Dataset records:
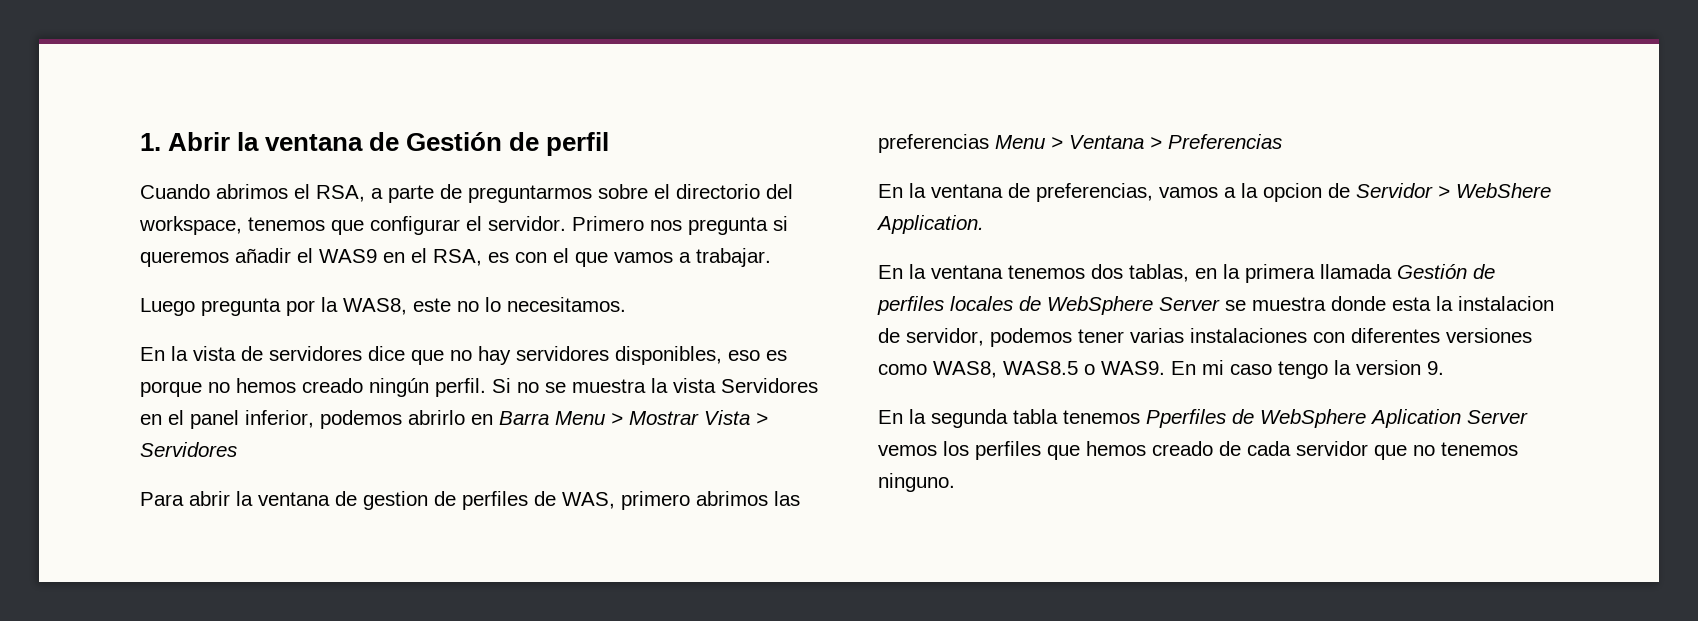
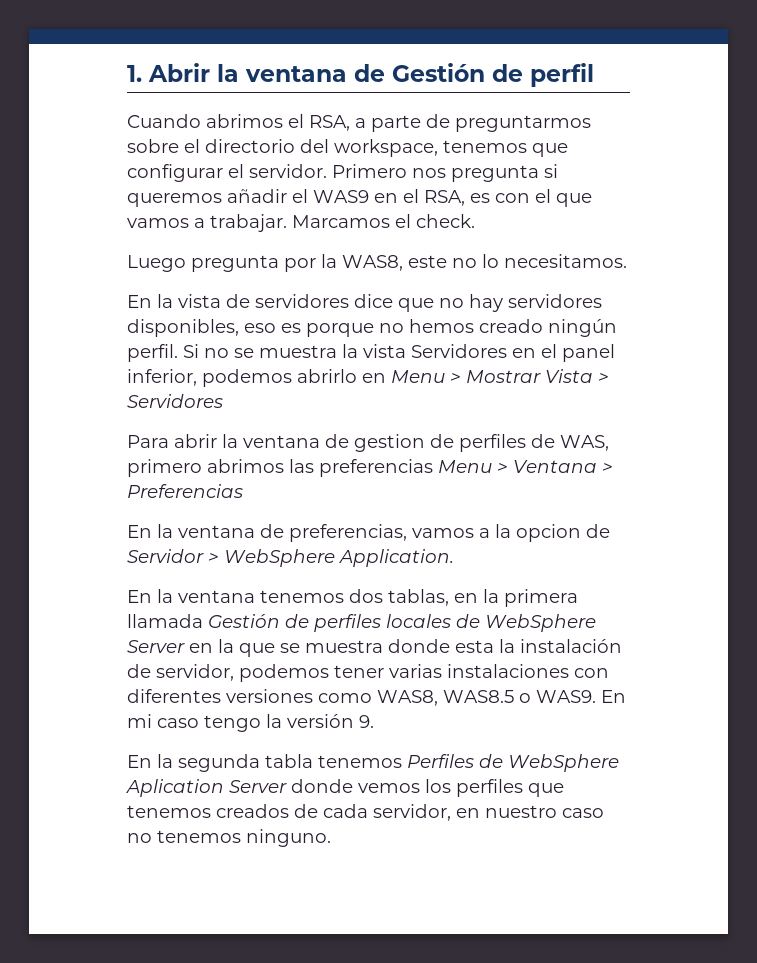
(771, 257) none -> [292,214,475,228] Marcamos el check.
[499,411,549,425] Barra -> (386, 378) none
[1456,183,1551,198] WebShere -> [224,549,335,567] WebSphere
(1220, 304) none -> [189,639,275,657] en la que
[1458,296,1554,311] instalacion -> [520,639,622,653] instalación
[1356,360,1421,375] version -> [287,714,354,728] versión
[1146,409,1226,428] Pperfiles -> [407,754,474,768] Perfiles
(1528, 417) none -> [291,779,353,793] donde
[1086,441,1407,460] hemos creado de cada servidor que -> [127,804,604,821] tenemos creados de cada servidor, en nuestro caso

WHAT TO WORK ON:
After locating the line with "(1220, 304) none", please repeat it and every line after it exactly, through the end of the data above.

RESPONSE TO THE TASK:
(1220, 304) none -> [189,639,275,657] en la que
[1458,296,1554,311] instalacion -> [520,639,622,653] instalación
[1356,360,1421,375] version -> [287,714,354,728] versión
[1146,409,1226,428] Pperfiles -> [407,754,474,768] Perfiles
(1528, 417) none -> [291,779,353,793] donde
[1086,441,1407,460] hemos creado de cada servidor que -> [127,804,604,821] tenemos creados de cada servidor, en nuestro caso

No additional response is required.